O Reino Unido diante da conta do Brexit

Bandeiras da União Europeia lado a lado, simbolizando o bloco em meio aos desafios políticos e econômicos atuais.
Bandeiras da União Europeia lado a lado, simbolizando o bloco em meio aos desafios políticos e econômicos atuais.

Orçamento, estagnação e o debate sobre reaproximação com a União Europeia

Anos depois de deixar a União Europeia, o Reino Unido vive um momento de acerto de contas com a realidade econômica do Brexit. O novo Orçamento do governo colocou esse tema de volta no centro da política britânica, não apenas pelos números apresentados, mas sobretudo pelo que eles sugerem: a economia está menor, menos dinâmica e mais pressionada do que estaria se o país tivesse permanecido no mercado único europeu.

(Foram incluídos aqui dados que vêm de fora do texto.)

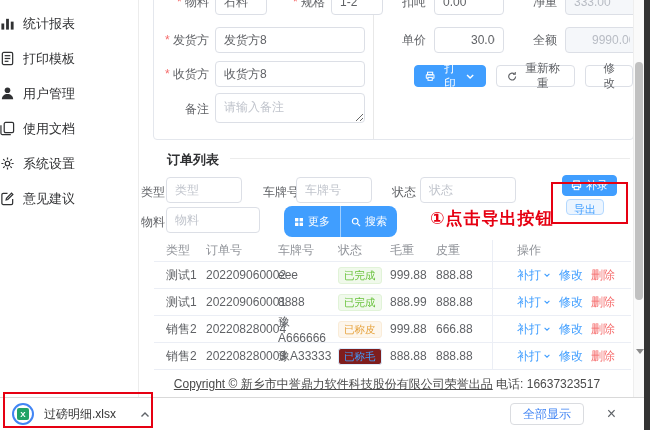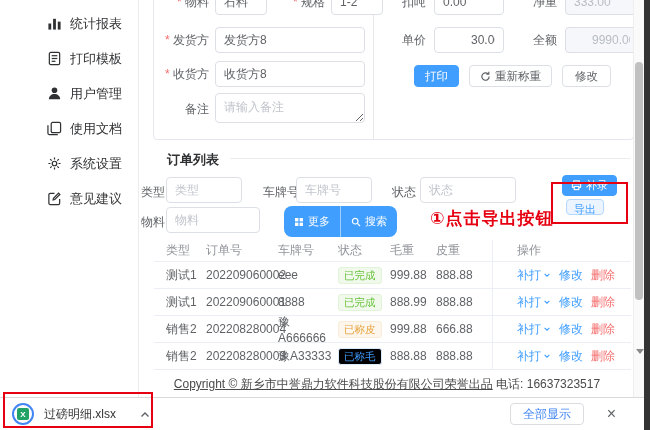--- a/index.html
+++ b/index.html
@@ -2,21 +2,21 @@
 <html><head>
 <meta charset="utf-8">
 <style>
   * { margin:0; padding:0; box-sizing:border-box; }
   html,body { width:650px; height:430px; }
   body { font-family:"Liberation Sans","DejaVu Sans",sans-serif; background:#fff; color:#303133; overflow:hidden; }
   #app { position:relative; width:650px; height:430px; background:#fff; overflow:hidden; }
 
   
   .sidebar { position:absolute; left:0; top:0; width:139px; height:397px; background:#fff; border-right:1px solid #ececec; padding-top:6px; }
-  .menu-item { height:35px; display:flex; align-items:center; gap:8px; padding-left:47px; font-size:13px; color:#303133; cursor:pointer; }
+  .menu-item { height:35px; display:flex; align-items:center; gap:8px; font-size:13px; color:#303133; cursor:pointer; }
   .menu-item svg { width:15px; height:15px; flex:none; }
 
   
   .form-card { position:absolute; left:153px; top:-12px; width:481px; height:152px; background:#fff; border:1px solid #e4e7ed; border-radius:4px; }
   .vdiv { position:absolute; left:219px; top:0; bottom:0; width:1px; background:#e8e8e8; }
   .frow { position:absolute; display:flex; align-items:center; }
   .flabel { font-size:12px; color:#606266; text-align:right; }
   .required::before { content:"* "; color:#f56c6c; }
   .inp { height:26px; border:1px solid #dcdfe6; border-radius:4px; padding:0 8px; font-size:12px; color:#606266; background:#fff; font-family:inherit; outline:none; }
   .inp::placeholder { color:#c0c4cc; }
@@ -40,21 +40,21 @@
 
   
   .table { position:absolute; left:154px; top:240px; width:477px; font-size:12px; }
   .trow { display:flex; align-items:center; height:27px; border-bottom:1px solid #ebeef5; color:#606266; }
   .trow.thead { height:22px; color:#909399; }
   .c1{width:52px; padding-left:12px;} .c2{width:72px;} .c3{width:60px;} .c4{width:52px;} .c5{width:46px;} .c6{width:56px;} .c7{flex:1; padding-left:24px; border-left:1px solid #ebeef5; align-self:stretch; display:flex; align-items:center; gap:8px;}
   .thead .c7 { border-left:1px solid #ebeef5; }
   .tag { display:inline-block; font-size:10.5px; line-height:15px; padding:0 5px; border-radius:3px; border:1px solid; }
   .tag-success { color:#67c23a; background:#f0f9eb; border-color:#e1f3d8; }
   .tag-warning { color:#e6a23c; background:#fdf6ec; border-color:#faecd8; }
-  .tag-primary { color:#409eff; background:#000000; border-color:#d9ecff; }
+  .tag-primary { color:#409eff; background:#7f1d1d; border-color:#d9ecff; }
   .lnk { color:#409eff; cursor:pointer; display:inline-flex; align-items:center; gap:2px; }
   .lnk.danger { color:#f56c6c; }
   .lnk svg { width:8px; height:8px; }
 
   
   .anno-text { position:absolute; color:#e60012; font-size:17px; font-weight:bold; z-index:30; letter-spacing:1px; }
   .anno-rect { position:absolute; border:2px solid #e60012; z-index:29; pointer-events:none; }
 
   
   .copyright { position:absolute; left:140px; top:376px; width:494px; text-align:center; font-size:12px; color:#4a4a4a; }
@@ -157,21 +157,21 @@
       <span class="flabel" style="width:30px; margin-left:23px;">净重</span>
       <input class="inp" style="width: 74px; margin-left: 8px;" disabled="" value="333.00">
     </div>
     <div class="frow" style="left:240px; top:38px;">
       <span class="flabel" style="width:32px;">单价</span>
       <input class="inp" style="width: 70px; margin-left: 8px; padding-left: 36px;" value="30.00">
       <span class="flabel" style="width:30px; margin-left:23px;">全额</span>
       <input class="inp" style="width: 74px; margin-left: 8px; padding-left: 26px;" disabled="" value="9990.00">
     </div>
     <div class="frow" style="left:260px; top:76px; gap:10px;">
-      <button class="btn btn-primary" style="height:22px; padding:0 10px;flex-direction:column;">
+      <button class="btn btn-primary" style="height:22px; padding:0 10px;">
         <svg viewBox="0 0 12 12" fill="none" stroke="#fff" stroke-width="1.2">
             <rect x="3" y="1" width="6" height="3"></rect>
             <rect x="1.5" y="4" width="9" height="4" rx="0.5"></rect>
             <rect x="3.5" y="7" width="5" height="3.5" fill="#409eff"></rect>
           </svg>
         <span>打印</span>
         <svg viewBox="0 0 10 10" fill="none" stroke="#fff" stroke-width="1.4">
             <polyline points="2,3.5 5,6.5 8,3.5"></polyline>
           </svg>
       </button>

O debate em Londres não é mais se o Brexit trouxe impactos econômicos, mas como o governo admite esses impactos e o que está disposto — ou não — a fazer para reduzi-los. Entre análises, projeções e disputas partidárias, o “custo do Brexit” deixou de ser abstração ideológica e entrou de vez na linguagem do crescimento, da produtividade e do padrão de vida.

A narrativa oficial: minimizar danos, exaltar “liberdades”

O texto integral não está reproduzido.